Luisa Dillner 

Is there any benefit to daydreaming?

We spend up to 50% of our waking time letting our minds wander. Is this just wasted time or does it perform a useful function?
  
  

Woman daydreaming
The mind is elsewhere: research has shown that those whose minds wander have higher intellectual ability. Photograph: Jupiterimages/Getty Images

You have won £4m on the lottery – how will you spend it? Before you know it, that’s 10 minutes gone on daydreaming. But what about driving in your car and arriving at your destination without remembering how you got there. There is a time and a place for daydreaming, but we don’t have much control over when we do it. Since an estimated 30%-50% of our waking time is spent daydreaming, isn’t this worrying? What if your dentist is having that lottery daydream while drilling your teeth?

The solution

Some studies suggest daydreaming makes us unhappy because we are not focusing on what is around us, but are instead thinking about the past or future. A paper in Science concluded that the “wandering mind is an unhappy mind” because you find happiness by living in the moment. But a study this month in the journal Neuropsychologica finds that people whose minds wander the most may score higher on tests that measure intellectual and creative ability. The researchers measured the brain patterns of more than 100 people while they lay in an MRI scanner, focusing on a dull, stationary point for five minutes. This data was compared to tests on creative ability and a questionnaire on how much their minds usually wandered. Those who said their minds wandered the most scored higher on intellectual and creative ability tests and had more efficient brain systems measured in the MRI machine.

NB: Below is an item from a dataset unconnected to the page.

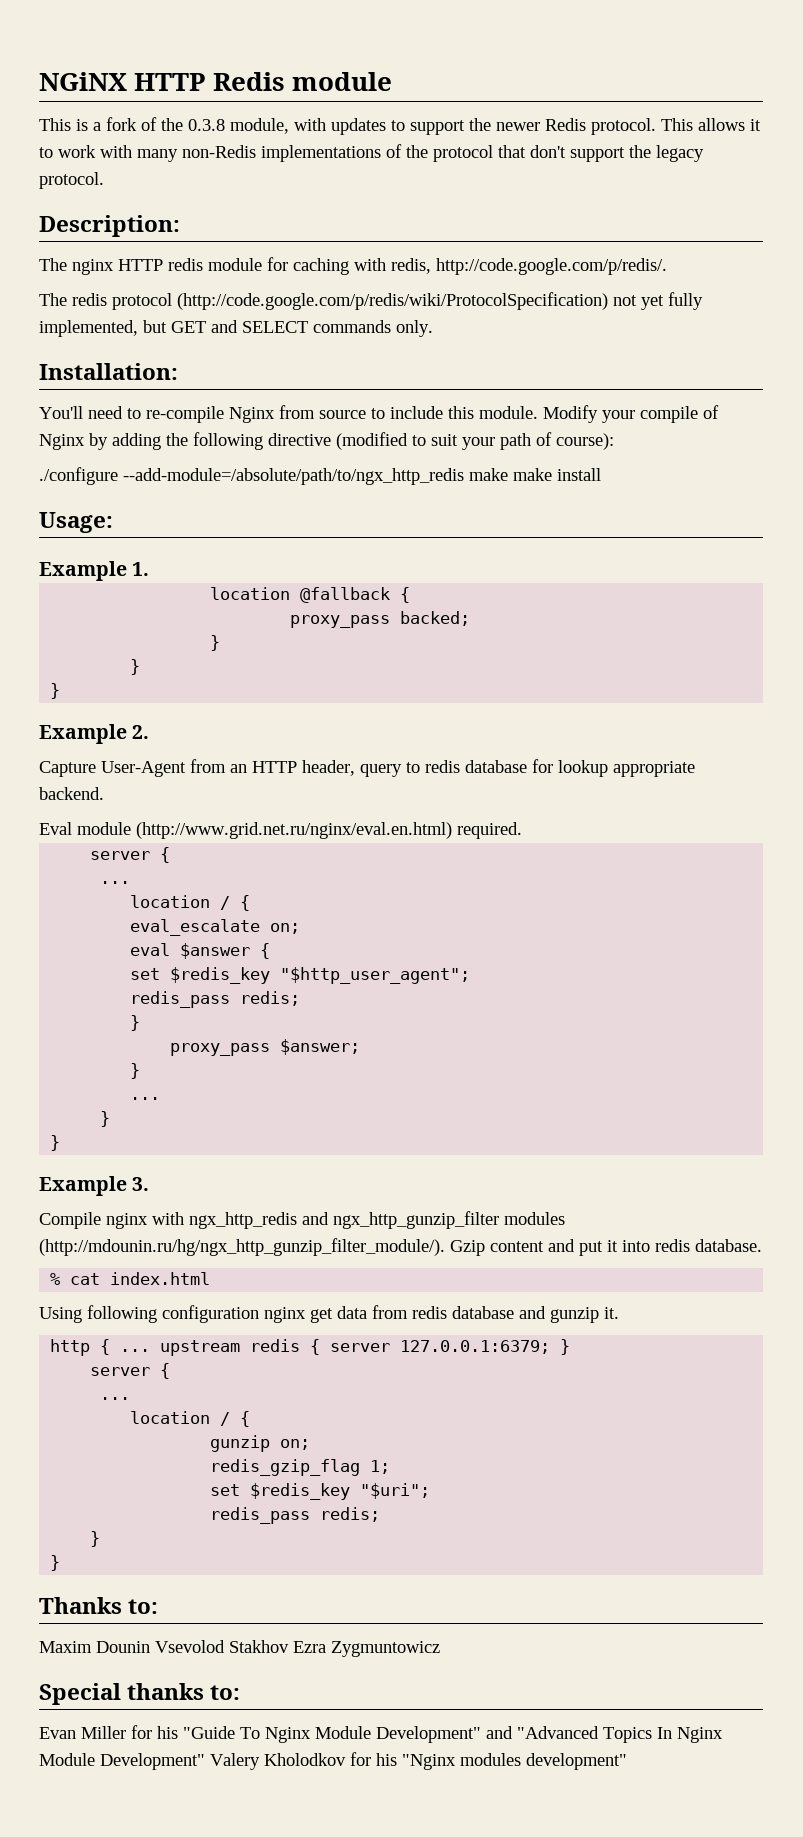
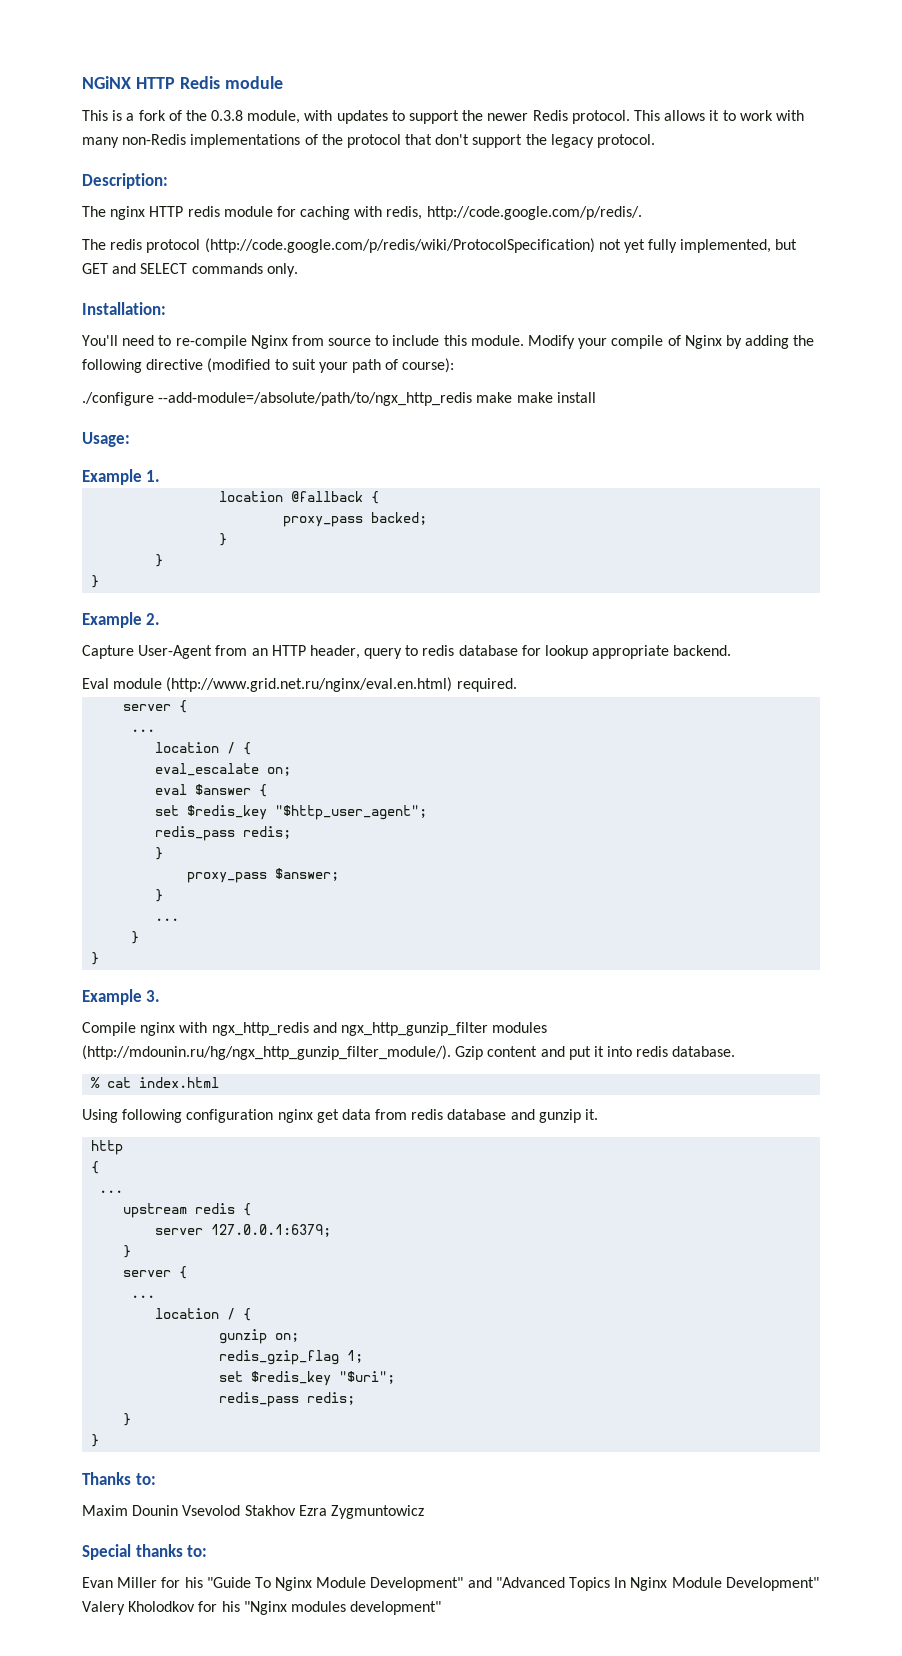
[100,1339,151,1355] { ... -> [91,1161,100,1174] [99,1190,124,1193] // { // ... //
(321, 1347) none -> (252, 1209) //
(551, 1347) none -> (332, 1230) //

An example of being efficient at mind-wandering is if you can zone in and out of conversations or tasks and then naturally tune back in without missing important points or steps. There is a distinction between mind-wandering, where you think of things other than the task you are doing, and daydreaming when, for example, you are on a train doing nothing and detach yourself from the world around you.

Christine Godwin, the lead author of the latest study from the School of Psychology at Georgia Institute of Technology, says that if you are focusing on difficult tasks, your performance will drop if your mind wanders. “But when tasks are easy and you are doing something that’s not demanding, people who have high cognitive ability can let their minds wander because it does not affect their performance. You may be thinking about upcoming goals or problem-solving and come up with a solution. These are some of the positive attributes with mind-wandering.”

Mind-wandering can vary between being problem-solving or more emotional. Some researchers swear its ubiquitous nature means it must have a useful function in helping us to insights we would not get from being fully in the moment. What mind-wandering seems to be best at is coming up with new solutions to old problems. So, it’s not a waste of time at all.